The only way for gig economy firms to succeed is via employee loyalty. There has been some indication that they are competing for loyalty, but I think so far it's mostly just funneling VC money into financial incentives, not long-term loyalty.
What I think this demonstrates is that the issue is very uneven demand. An analogy might be the electric company, which at some points of the day is literally seeing net negative demand in areas with enough renewable generation. They have power plants that can run any time, though, whereas gig workers cannot always pick and choose when they work.
In Australia we have control of our borders and the price of unskilled labour is more respectable.
NYT: Workers Lured to Australia Find Low Pay and Tough Conditions
https://www.nytimes.com/2017/11/20/world/australia/temporary...
This is going to go like Napster, we'll find a better way when it is gone.
This -- just remove the parasites. If you, as an insta-serf, can tell your customer that "the retail price is $X, you're being charged $Y, and I'm being paid $Z," you can become a true "independent contractor" by cutting InstaSerf, Inc. out of the equation. If the difference is greater than zero, split it.
Wow, I'm really saying that.
Funny how we were hearing these stories about Uber as well a few years ago, where people online were pretending some drivers became millionaire working for Uber. We now know none of this was true.

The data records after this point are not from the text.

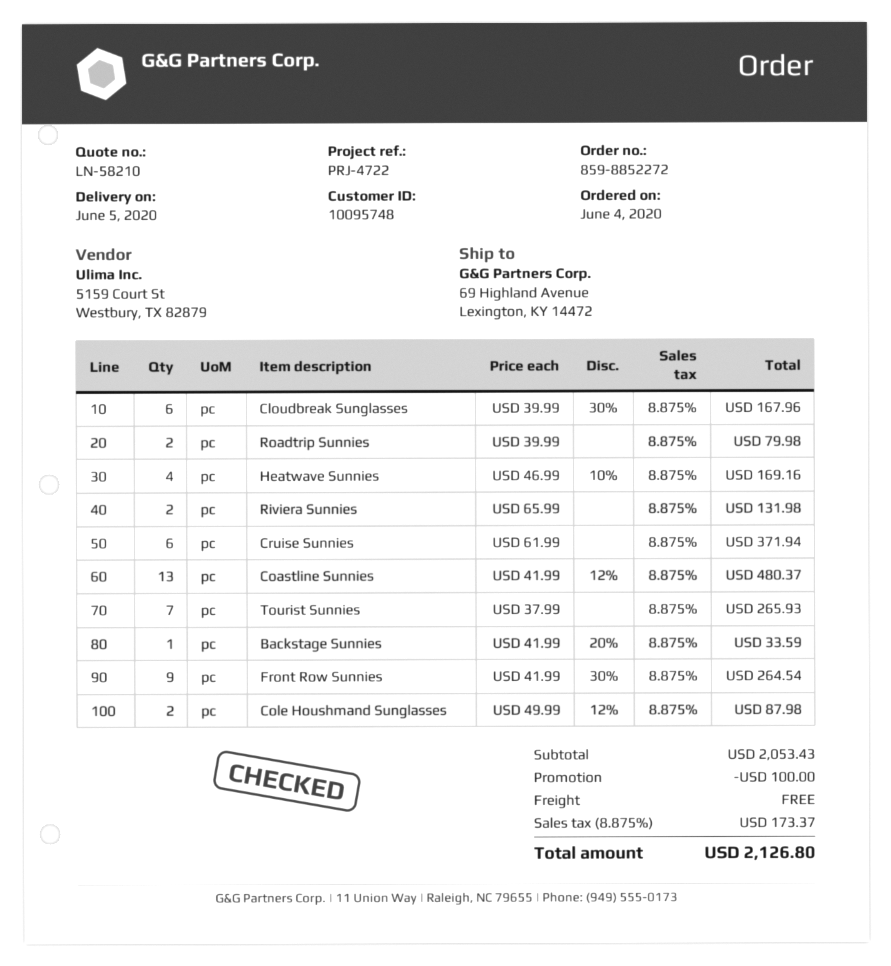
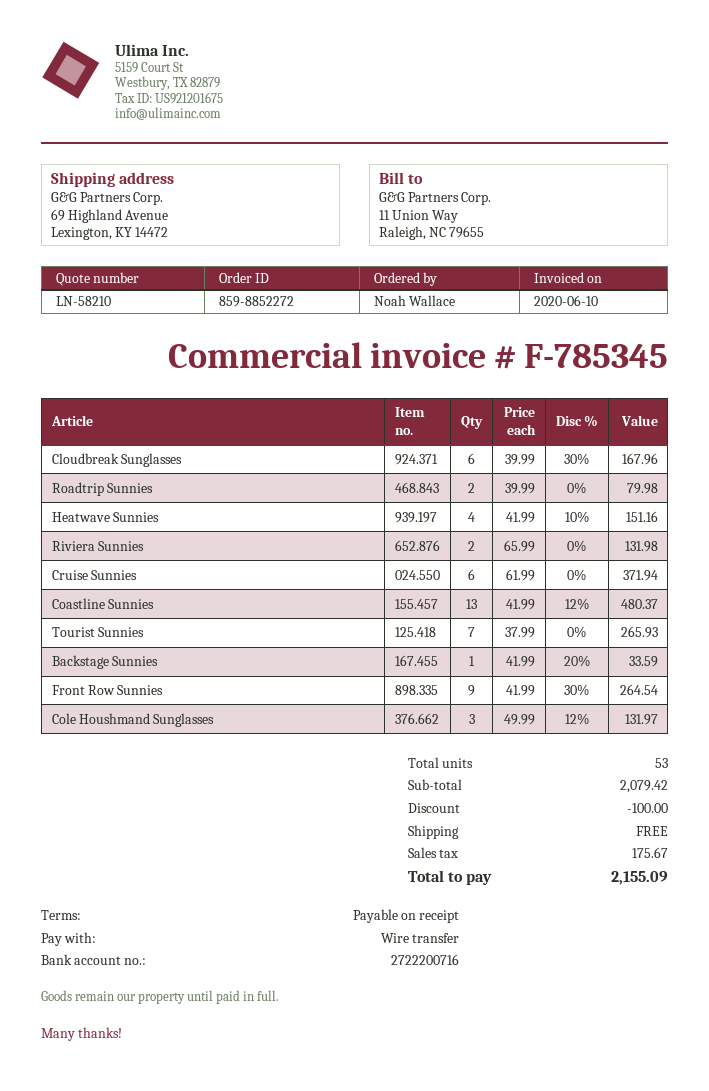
Heatwave Sunnies: 4 x 46.99 - 10% = 169.16 -> 4 x 41.99 - 10% = 151.16
Cole Houshmand Sunglasses: 2 x 49.99 - 12% = 87.98 -> 3 x 49.99 - 12% = 131.97
subtotal: 2053.43 -> 2079.42
tax: 173.37 -> 175.67
total: 2126.80 -> 2155.09

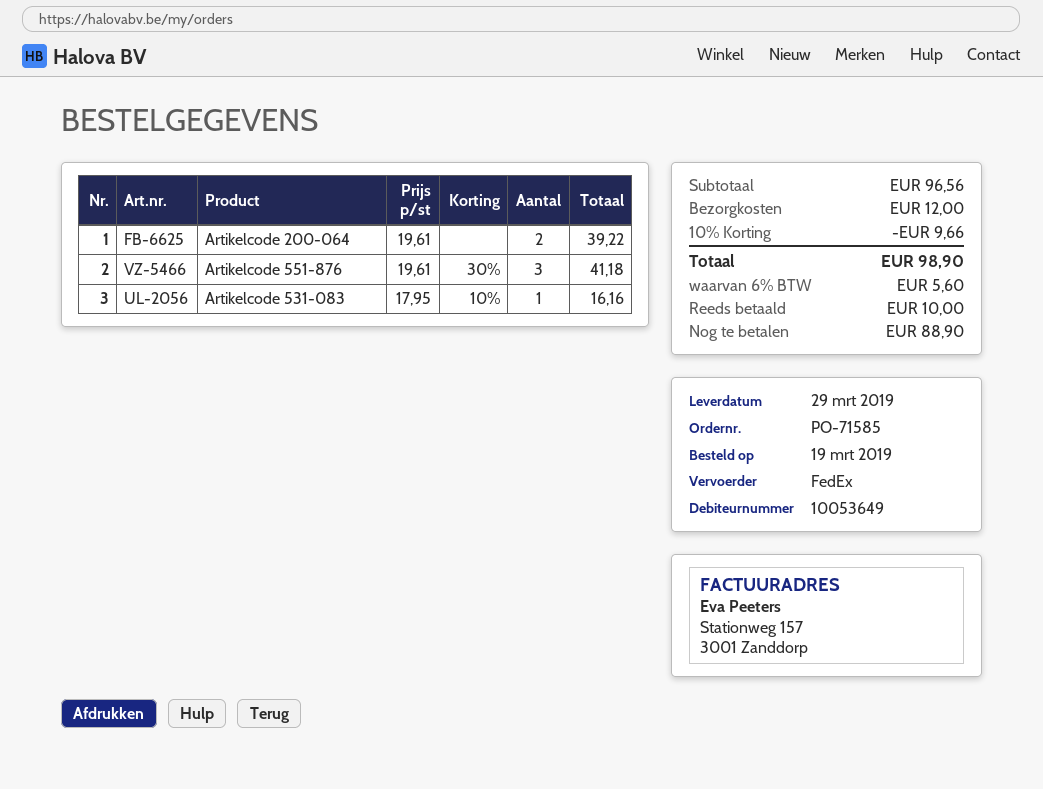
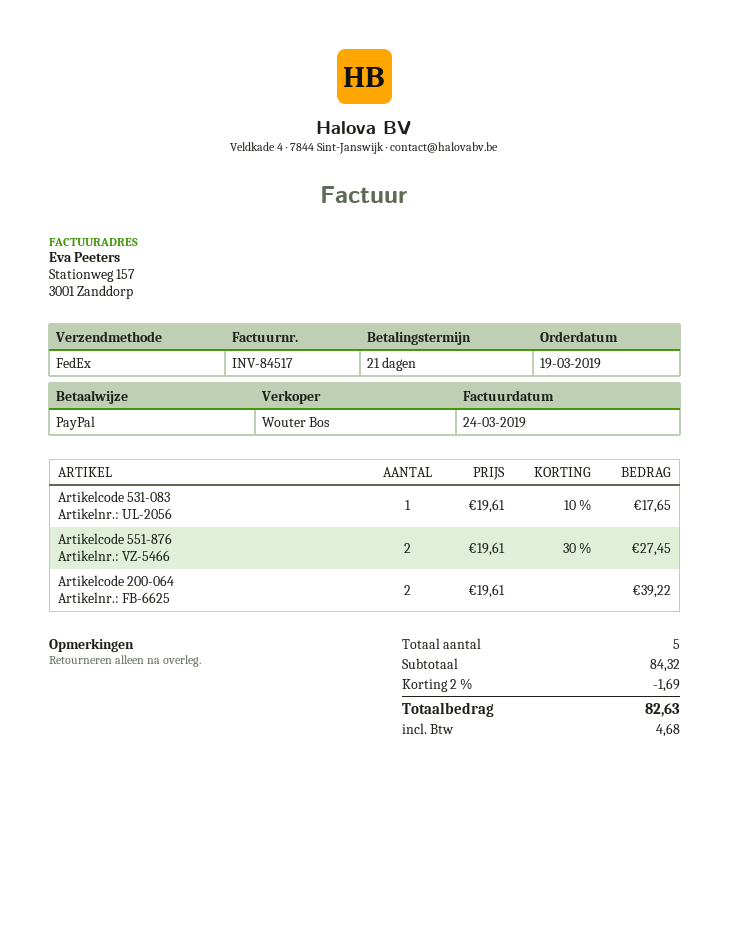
Artikelcode 551-876: 3 x 19.61 - 30% = 41.18 -> 2 x 19.61 - 30% = 27.45
Artikelcode 531-083: 1 x 17.95 - 10% = 16.16 -> 1 x 19.61 - 10% = 17.65
subtotal: 96.56 -> 84.32
discount: 10% = 9.66 -> 2% = 1.69
shipping: 12.00 -> none
tax: 5.60 -> 4.68
total: 98.90 -> 82.63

This seems like an unnecessary and out-of-context dig at lawyers. Also, the citation provided doesn't square with the claim: the settlement they linked to allowed total damages of $2 million, and capped the attorney's fees at 25%, so the maximum payout is half a million.
Every packaged item has a barcode that you can look up to see the weight.
...but of course, that would make the commercial delivery services viable competitors to instacart on big orders right? Can't have that.
In Bangalore, I routinely see people from not only grocery delivery companies, Big Basket but food delivery like Freshmenu carrying huge carry bags with god knows how many items. Couple of times I have seen people struggle to get up the stairs with that much weight on their backs. And those are not contractors but employees.
I am sure few years later, we will need a study of back or some orthopedic problems associated with "shoppers".
All the rest give you a pittance, some even based on mileage. Its a pity!